- TASK DETAILS
Instruction for the entries that follow: retype exactly the lines from the line with "Izdavanje, jednosoban stan, 53m², Zabjelo, Podgorica: 6" to the line with "total: 24086.99 -> 23486.99", both included, and omit all others.

- DATA EXCERPTS
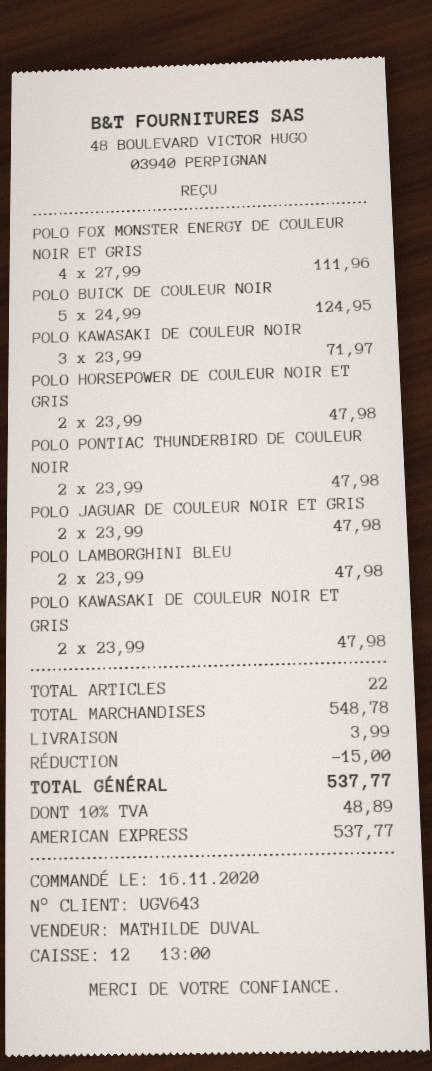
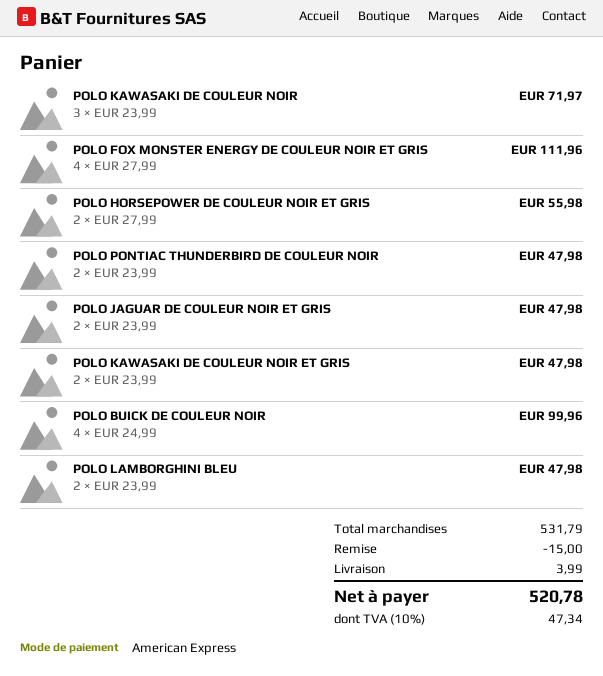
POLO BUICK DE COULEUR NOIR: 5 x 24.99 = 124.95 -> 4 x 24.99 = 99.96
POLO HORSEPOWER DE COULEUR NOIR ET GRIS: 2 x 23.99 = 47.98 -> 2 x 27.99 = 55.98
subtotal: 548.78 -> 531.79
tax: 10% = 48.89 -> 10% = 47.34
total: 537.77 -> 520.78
* * *
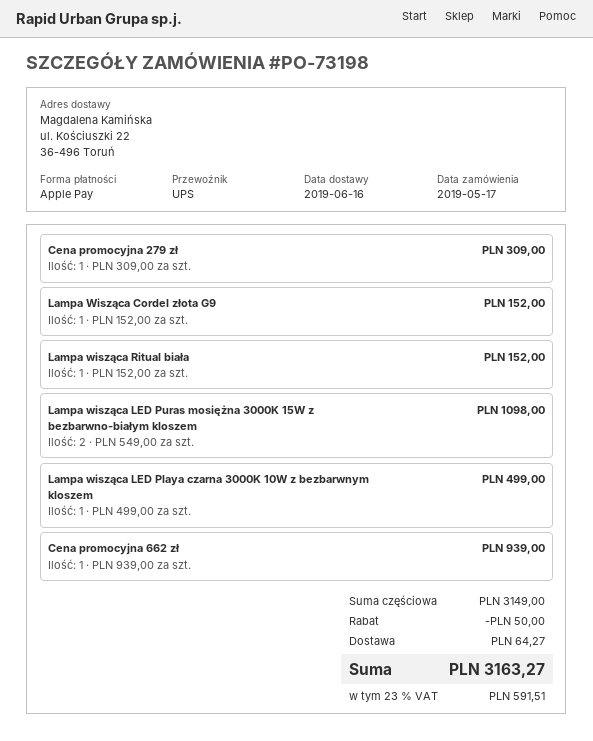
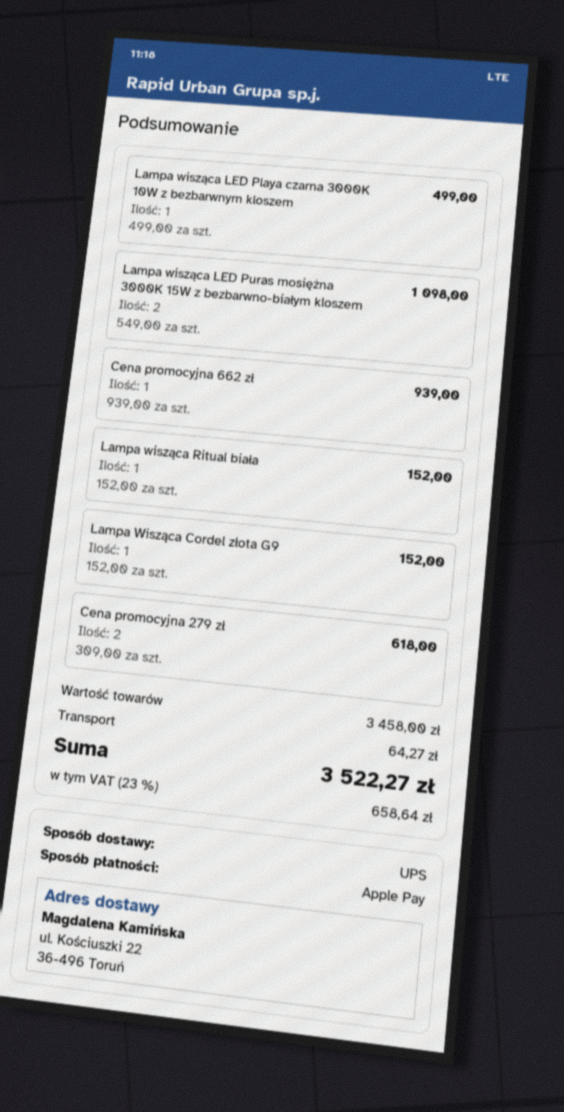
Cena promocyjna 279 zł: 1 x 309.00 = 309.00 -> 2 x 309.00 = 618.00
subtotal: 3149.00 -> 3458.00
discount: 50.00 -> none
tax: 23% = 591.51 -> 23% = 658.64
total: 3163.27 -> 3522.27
--
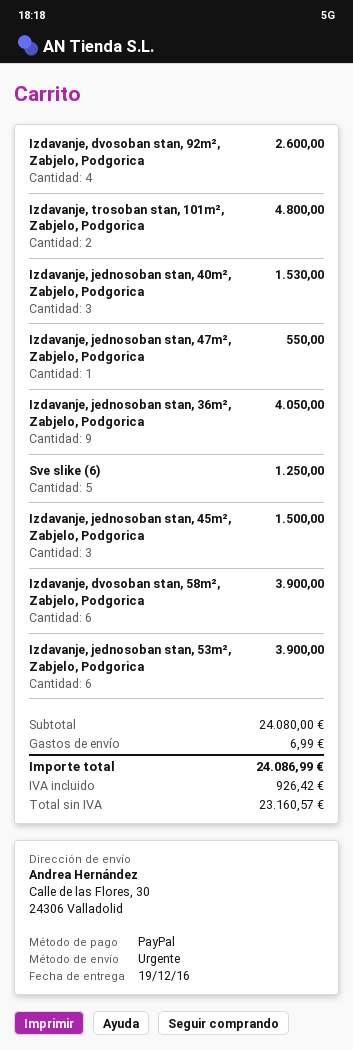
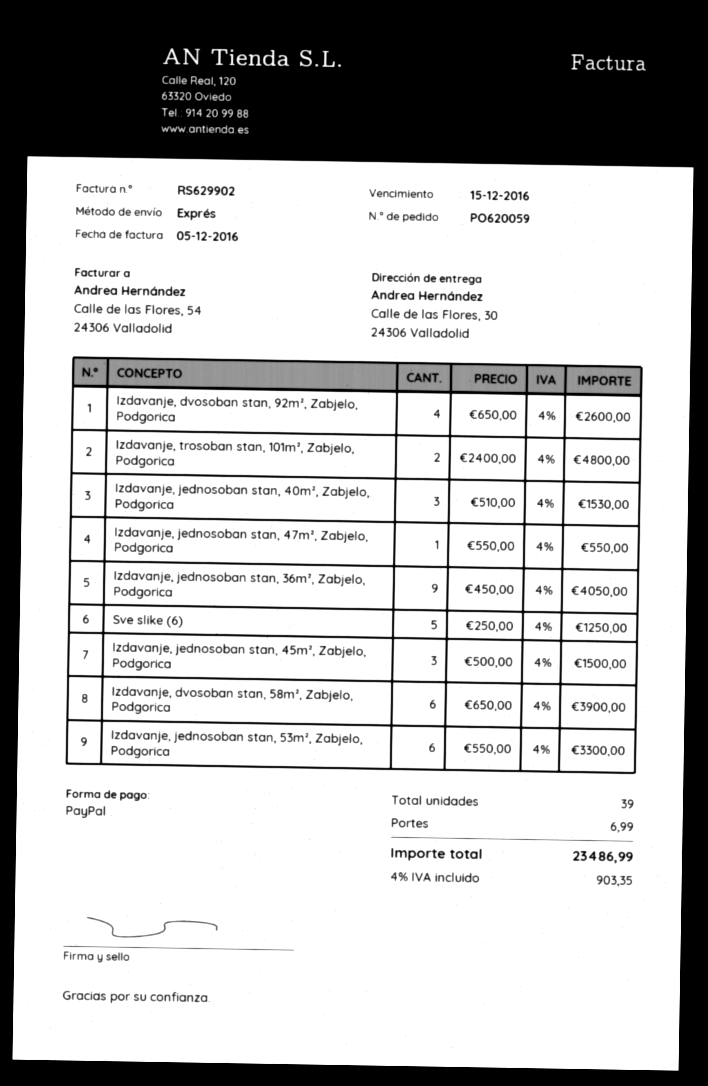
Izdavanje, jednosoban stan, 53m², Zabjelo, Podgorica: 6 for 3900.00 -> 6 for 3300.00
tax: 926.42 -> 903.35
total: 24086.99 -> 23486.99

- TASK RESULT
Izdavanje, jednosoban stan, 53m², Zabjelo, Podgorica: 6 for 3900.00 -> 6 for 3300.00
tax: 926.42 -> 903.35
total: 24086.99 -> 23486.99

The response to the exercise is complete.